Kto by się spodziewał, że doczekamy czasów gdy w Izraelu szaleje mowa nienawiści względem Polaków i nie jest to wybrykiem grupki ortodoksyjnych Żydów, tylko premiera tego kraju! Można powiedzieć obrazowo, że państwo żydowskie dokonało dyplomatycznego bombardowanie Polski przez Izrael. Groźny ton przybrała też dyplomacja kraju zależnego od Izraela, czyli USA. Sytuacja wygląda więc na bardzo poważną.
Nadal udaje się w przestrzeni publicznej, że chodzi o nowelizację ustawy o IPN, która wprowadza penalizację promocji ukraińskiego nazizmu praz fałszywych określeń w stylu "polskie obozy zagłady". Wydawało się nam do tej pory, że w Izraelu nikt nie wątpi w to, że te obozy znajdowały się na terenie okupowanej Polski i zbudowali je Niemcy, a nie beznarodowi naziści.

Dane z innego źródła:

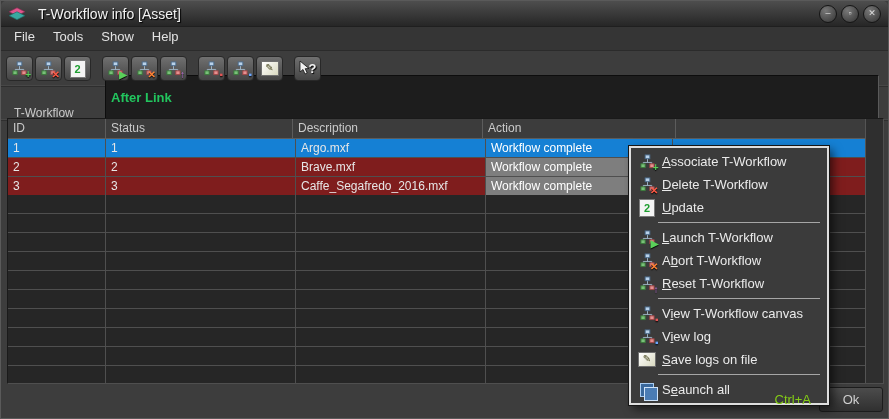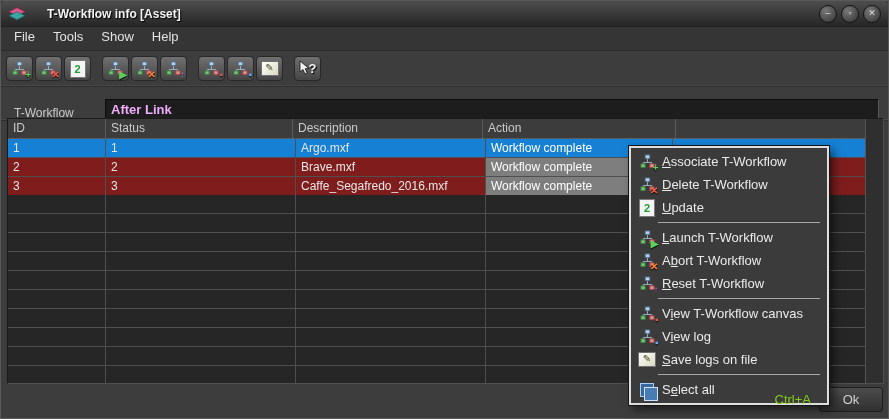"T-Workflow info [Asset]" .title-text { font-size: 12px -> 14px; font-weight: bold -> normal; margin-left: 21px -> 12px }
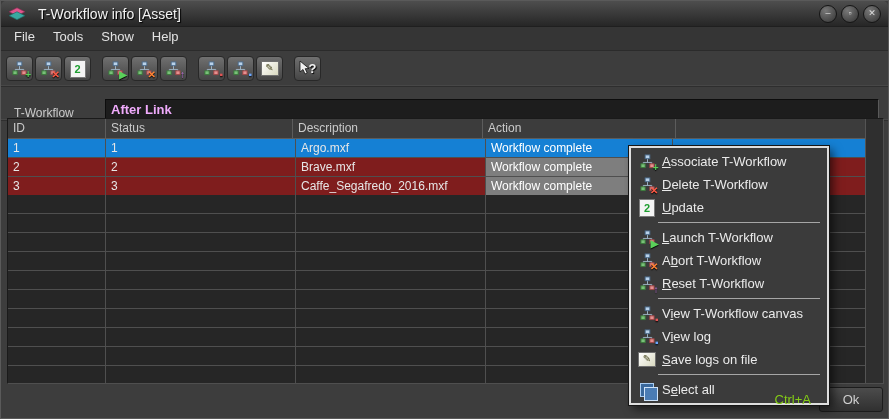"After Link" .forminput { color: #f0abfc -> #22c55e; padding: 0 5px -> 12px 5px }
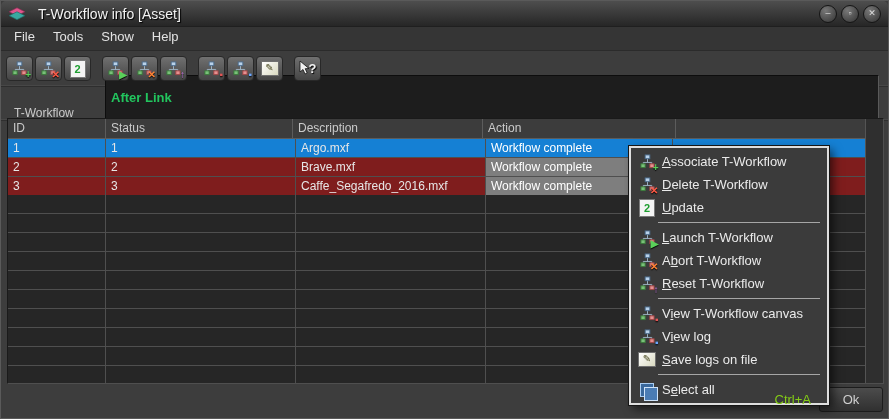"lect all" span { text: lect -> aunch }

Premier Izraela, Benjamin Netanjahu - źródło:dreamstime.com
Premierowi Benjaminowi Netanjahu chyba wydaje się, że jako Żyd może powiedzieć wszystko, włącznie z tym, że jego zdaniem Hitler nie zamierzał zabijać Żydów, tylko chciał ich przesiedlić i jemu wolno. Podczas wizyty w Niemczech mówiąc o Holokauście ani razu nie użył słowa "Niemcy" tylko cały czas powtarzał "naziści", tak jakby niemiecka polityka historyczna, polegająca na znalezieniu sprawcy zastępczego II Wojny Światowej, byłą uzgodniona z Izraelem. Padło na Polskę i Polaków, z których od wielu już lat usiłuje się zrobić naród sprawców zagłady Żydów.
I w środku takiego zamieszania, nagle nasi wrogowie, Niemcy i Rosja, zamiast nas dobijać zaczynają nas wspierać i chwalić treść nowej polskiej ustawy o IPN. Głos zabrał na przykład szef Ministerstwa Spraw Zagranicznych Niemiec, Sigmar Gabriel, który wydał zaskakujące oświadczenie o sformułowaniu "polskie obozy zagłady", wspierające polskie nowe prawo.

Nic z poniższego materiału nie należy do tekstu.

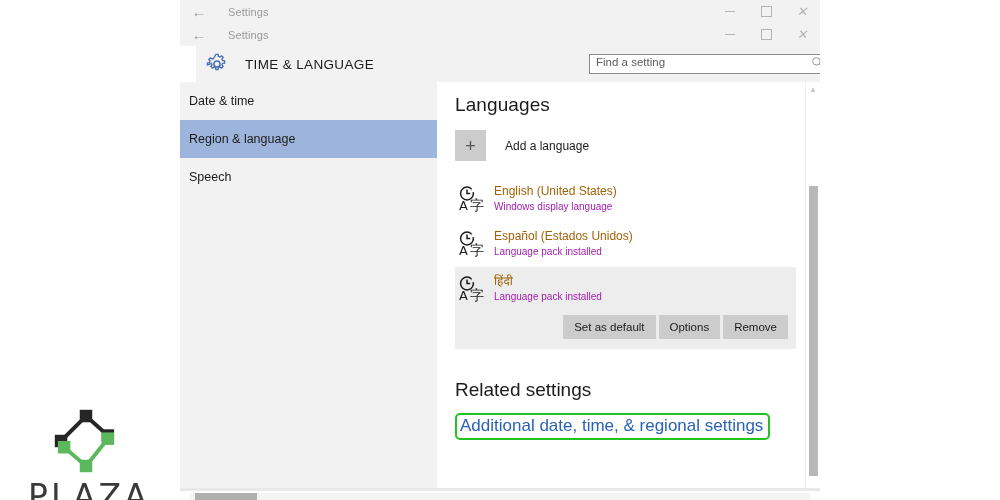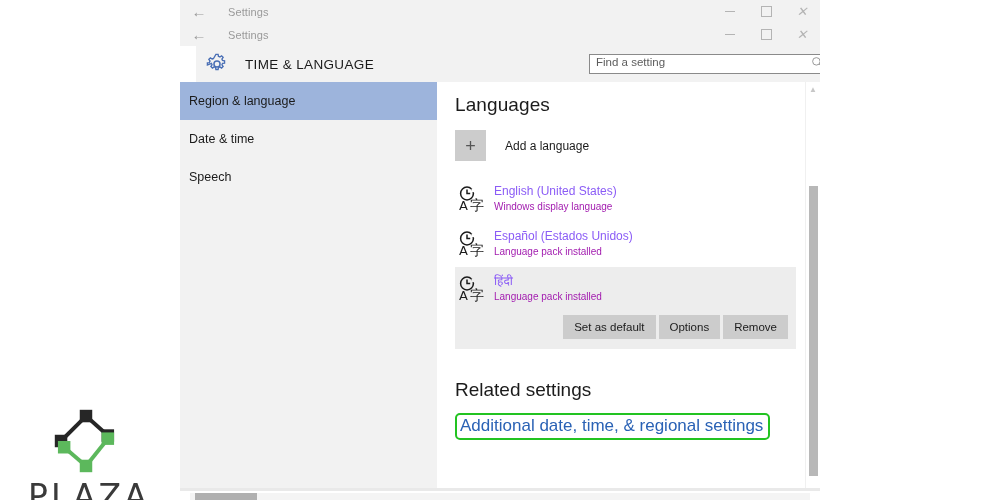"Region & language" div.nav-item { order: before "Date & time" -> after "Date & time" }
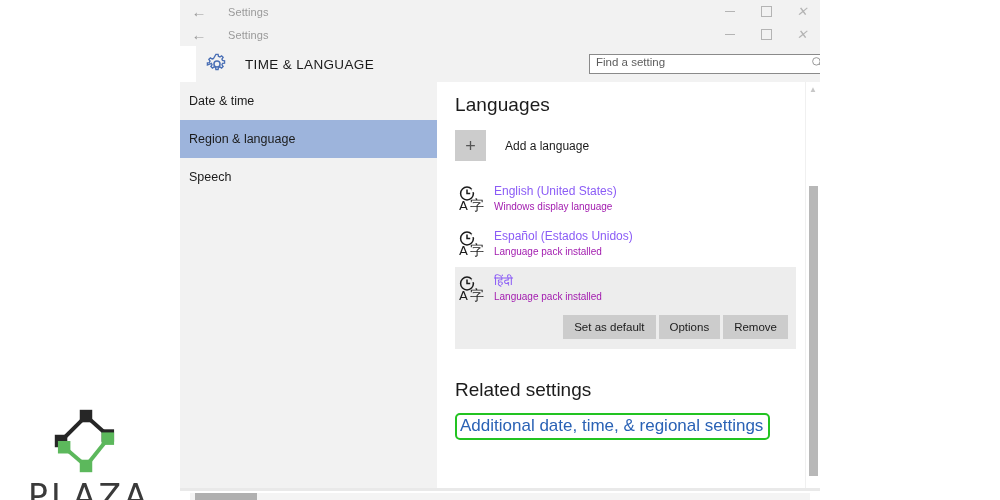"English (United States)" .lang-name { color: #8b5cf6 -> #a16207 }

"Nie ma najmniejszej wątpliwości, że te obozy były niemieckie. Zorganizowane masowe morderstwo zostało popełnione przez nasz naród i nikogo innego. Jeśli byli pojedynczy kolaboranci to nic tu nie zmieniają." - oświadczył niemiecki MSZ
Trudno tego nie odbierać inaczej niż wsparcie Polski i delikatna kontrę względem polityki Izraela. To nieco masochistyczne oświadczenie może dziwić, ale mniejszość arabska i turecka w tym kraju skutecznie zmusiła politykę niemiecką do opowiedzenia się za Palestyńczykami. I tu może być przysłowiowy "pies pogrzebany" i w ten dziwny sposób niemiecka dyplomacja występuje przeciwko retoryce promowanej przez Izrael.

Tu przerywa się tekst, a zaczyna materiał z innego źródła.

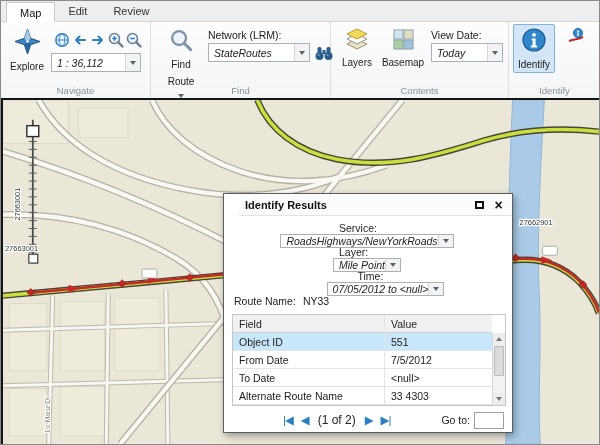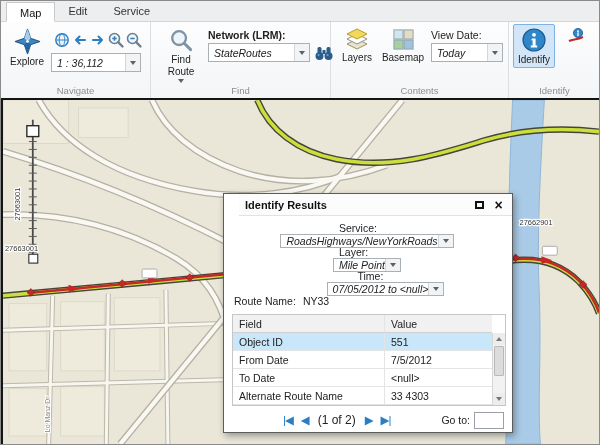"Service" div.tab { text: Service -> Review }
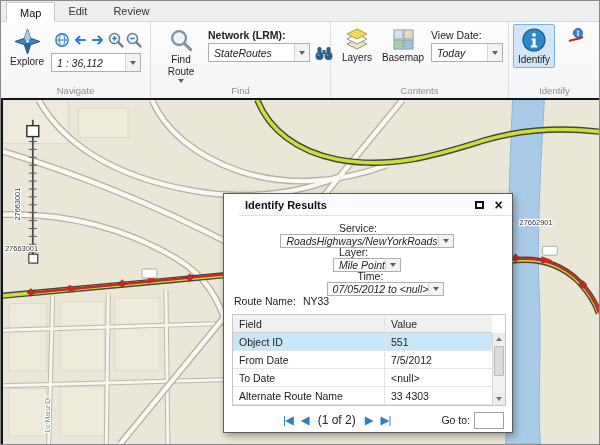"Network (LRM):" span.field-label { font-weight: bold -> none }
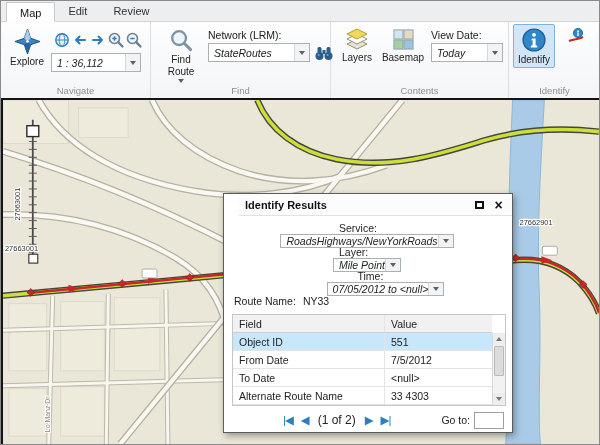"Explore" .big-btn { gap: 1px -> 6px }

"Polska może być pewna, że jakakolwiek próba zafałszowania historii, jak ta we frazie "polskie obozy koncentracyjne", zostanie przez nas w sposób jasny i zdecydowany odrzucona" - napisał szef MSZ Niemiec
Ciepłe słowa pod adresem polskiej ustawy płyną też z Rosji. Siergiej Zelezniak, polityk partii Jedna Rosja, tej samej z której pochodzi prezydent Federacji Rosyjskiej, Władimir Putin, stwierdził, że naród polski wycierpiał się wszystkich okropności nazizmu i zapłacił za to licznymi ofiarami.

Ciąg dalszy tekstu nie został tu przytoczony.